[Stored data]
==*==

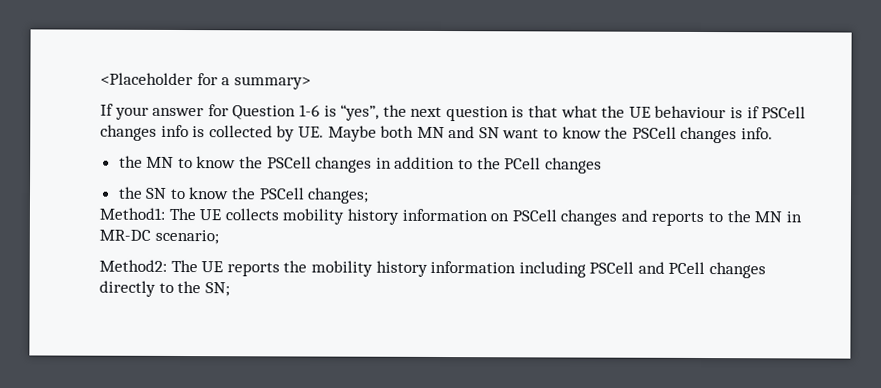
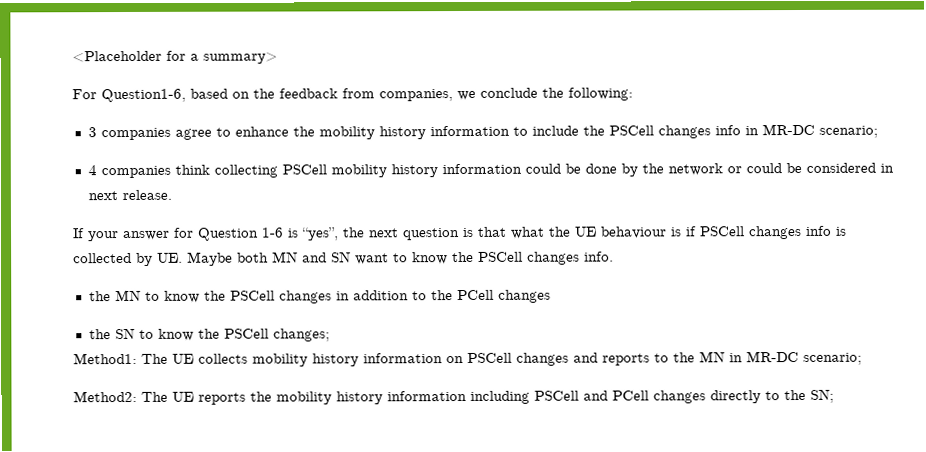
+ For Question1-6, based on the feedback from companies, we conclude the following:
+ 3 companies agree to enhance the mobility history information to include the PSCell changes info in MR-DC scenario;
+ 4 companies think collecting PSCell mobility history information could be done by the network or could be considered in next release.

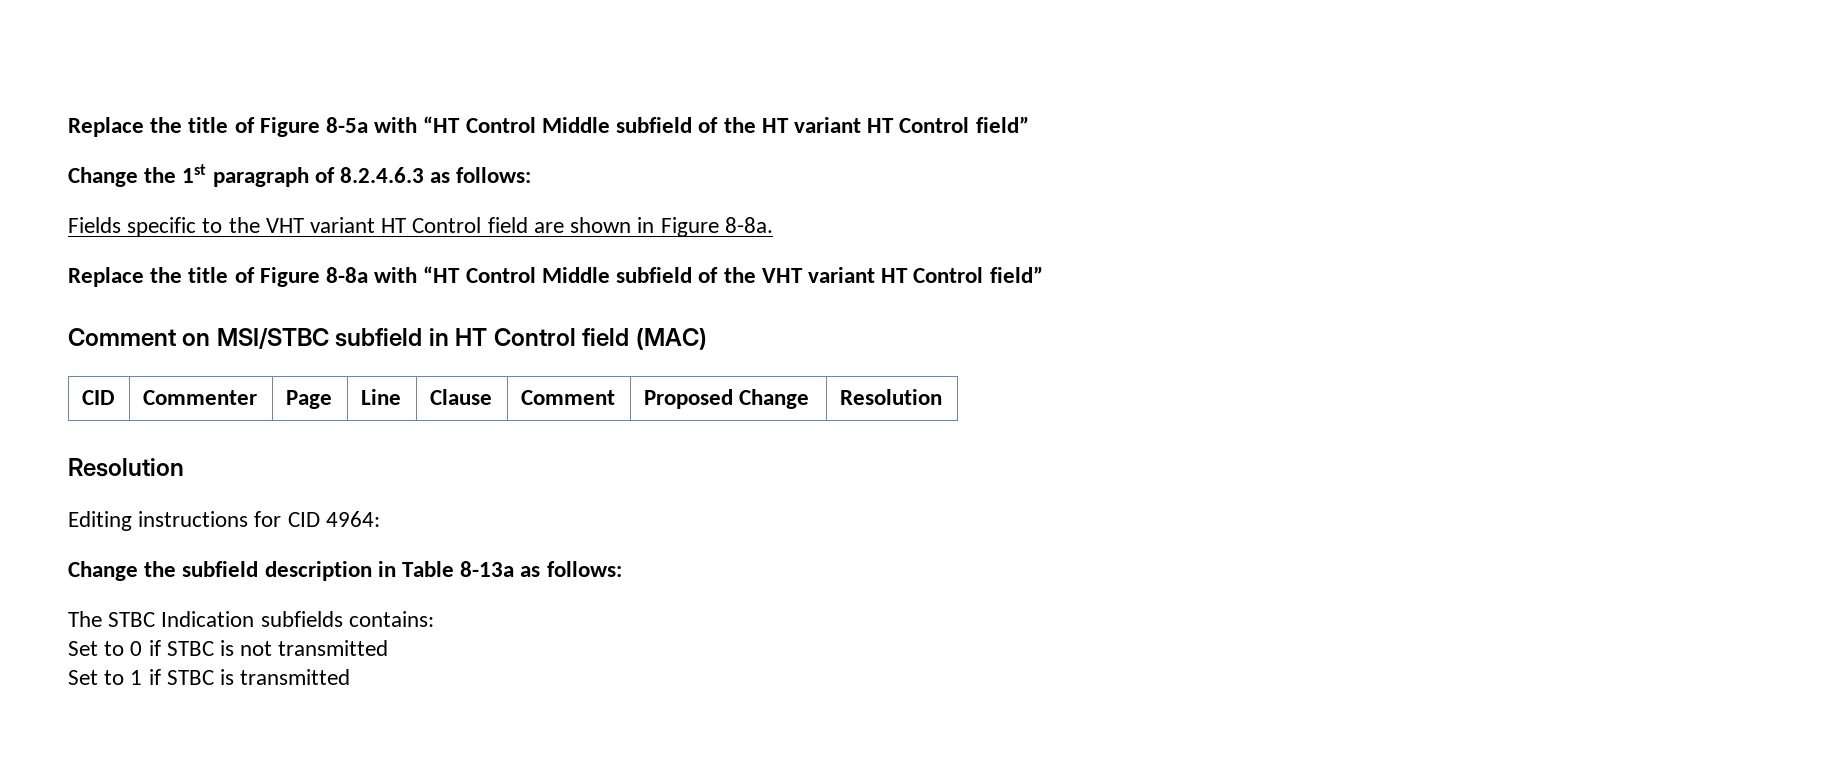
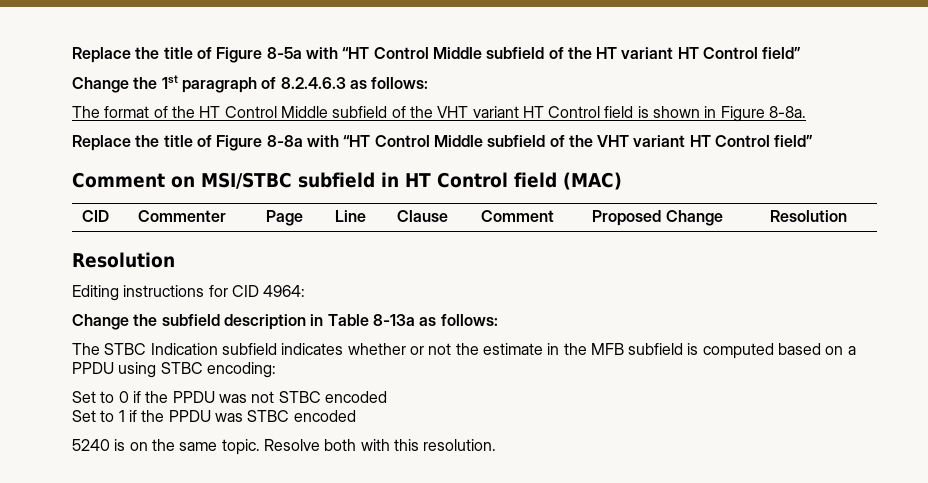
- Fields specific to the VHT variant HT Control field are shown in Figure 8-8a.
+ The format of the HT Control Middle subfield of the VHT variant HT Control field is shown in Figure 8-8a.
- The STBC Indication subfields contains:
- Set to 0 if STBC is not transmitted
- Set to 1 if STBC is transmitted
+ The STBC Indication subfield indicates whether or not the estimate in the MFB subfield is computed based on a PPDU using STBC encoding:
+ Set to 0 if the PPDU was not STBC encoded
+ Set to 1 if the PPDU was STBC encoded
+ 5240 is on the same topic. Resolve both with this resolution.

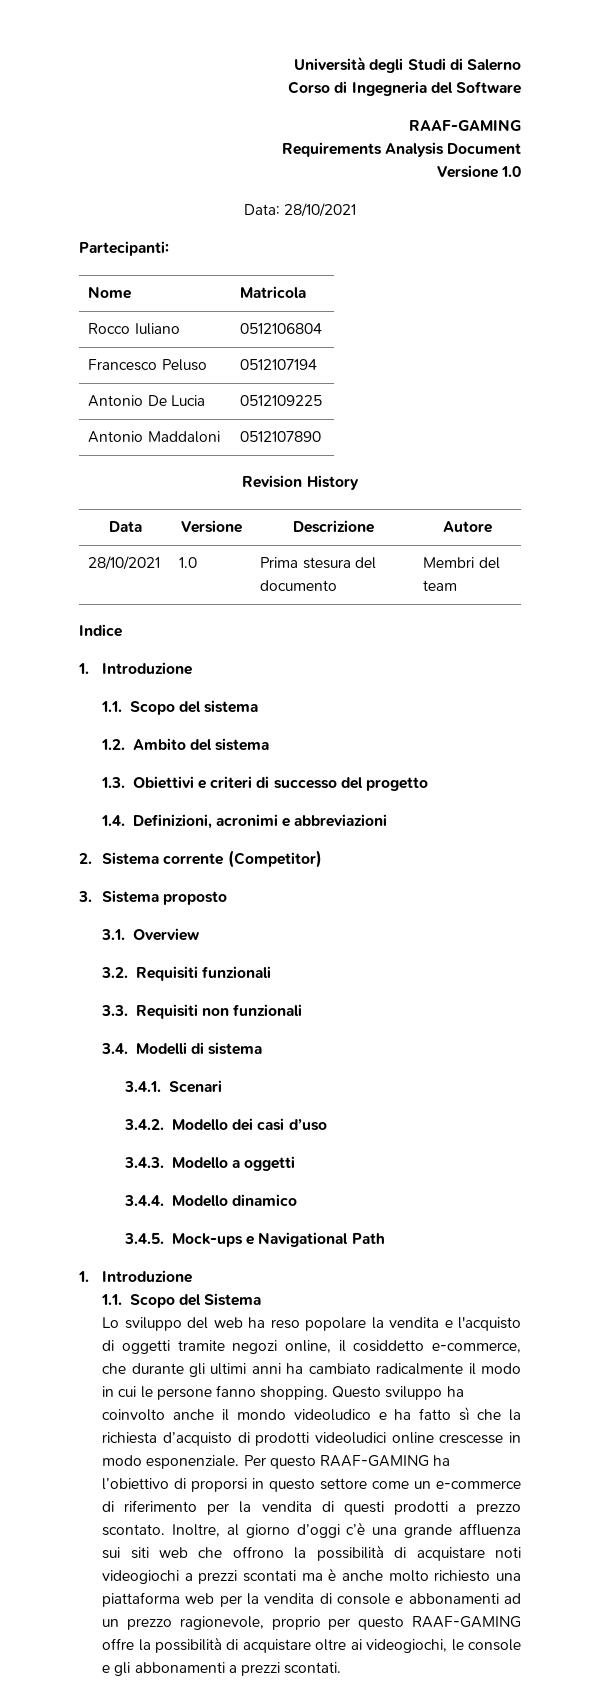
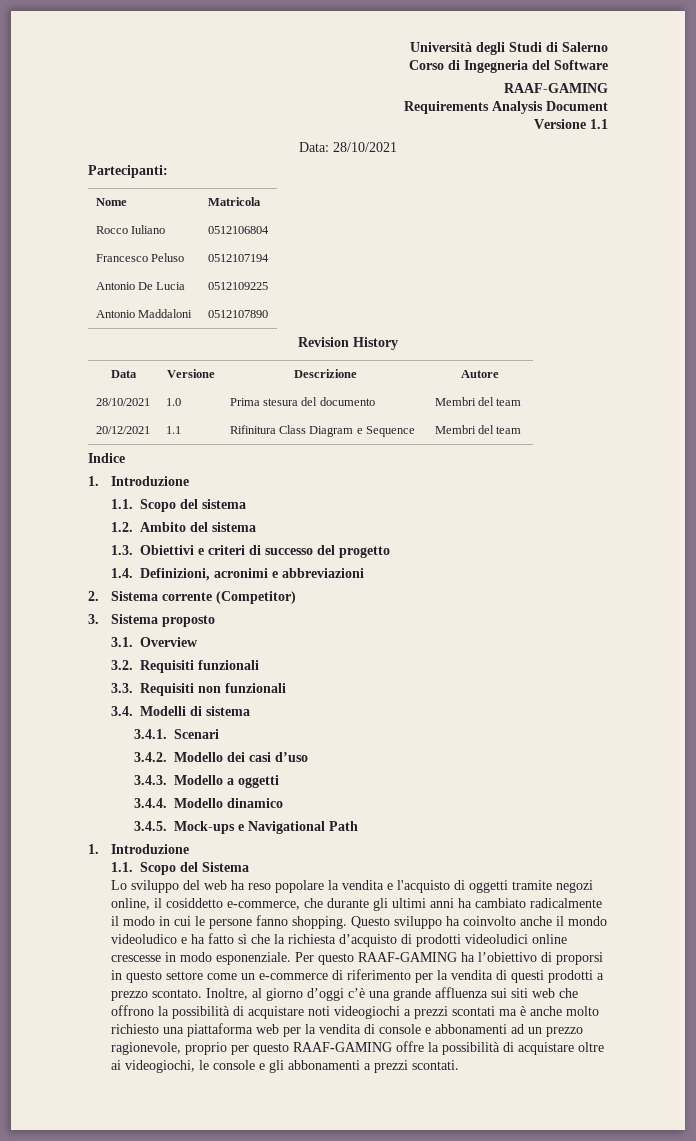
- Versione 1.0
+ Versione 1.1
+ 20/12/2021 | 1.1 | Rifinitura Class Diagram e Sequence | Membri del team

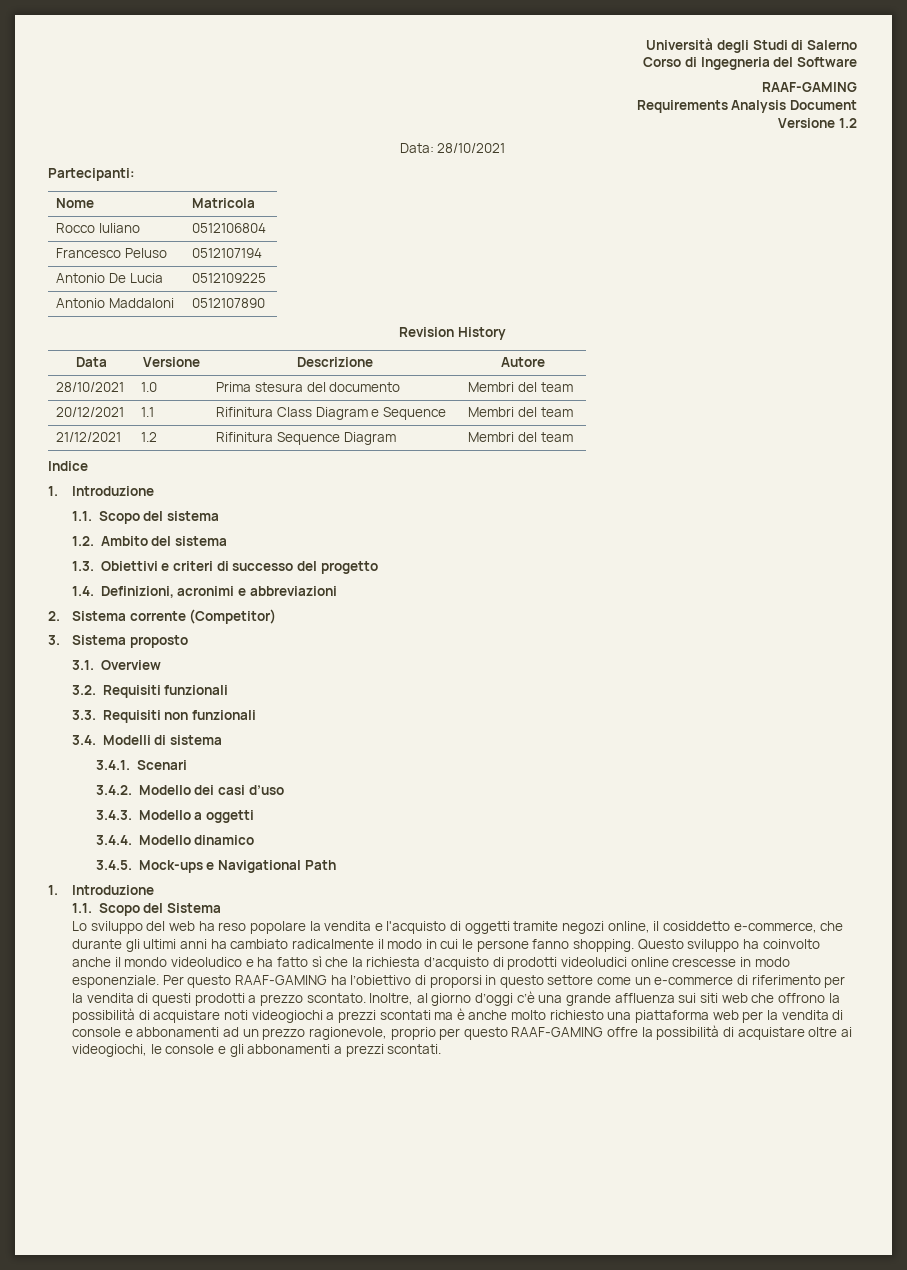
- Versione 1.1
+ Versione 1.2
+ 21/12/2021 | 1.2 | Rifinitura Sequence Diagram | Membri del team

==*==

EXERCISE DETAILS:
Word for word, return all the entries and skip their pictures.

REPLY:
+ For Question1-6, based on the feedback from companies, we conclude the following:
+ 3 companies agree to enhance the mobility history information to include the PSCell changes info in MR-DC scenario;
+ 4 companies think collecting PSCell mobility history information could be done by the network or could be considered in next release.

- Fields specific to the VHT variant HT Control field are shown in Figure 8-8a.
+ The format of the HT Control Middle subfield of the VHT variant HT Control field is shown in Figure 8-8a.
- The STBC Indication subfields contains:
- Set to 0 if STBC is not transmitted
- Set to 1 if STBC is transmitted
+ The STBC Indication subfield indicates whether or not the estimate in the MFB subfield is computed based on a PPDU using STBC encoding:
+ Set to 0 if the PPDU was not STBC encoded
+ Set to 1 if the PPDU was STBC encoded
+ 5240 is on the same topic. Resolve both with this resolution.

- Versione 1.0
+ Versione 1.1
+ 20/12/2021 | 1.1 | Rifinitura Class Diagram e Sequence | Membri del team

- Versione 1.1
+ Versione 1.2
+ 21/12/2021 | 1.2 | Rifinitura Sequence Diagram | Membri del team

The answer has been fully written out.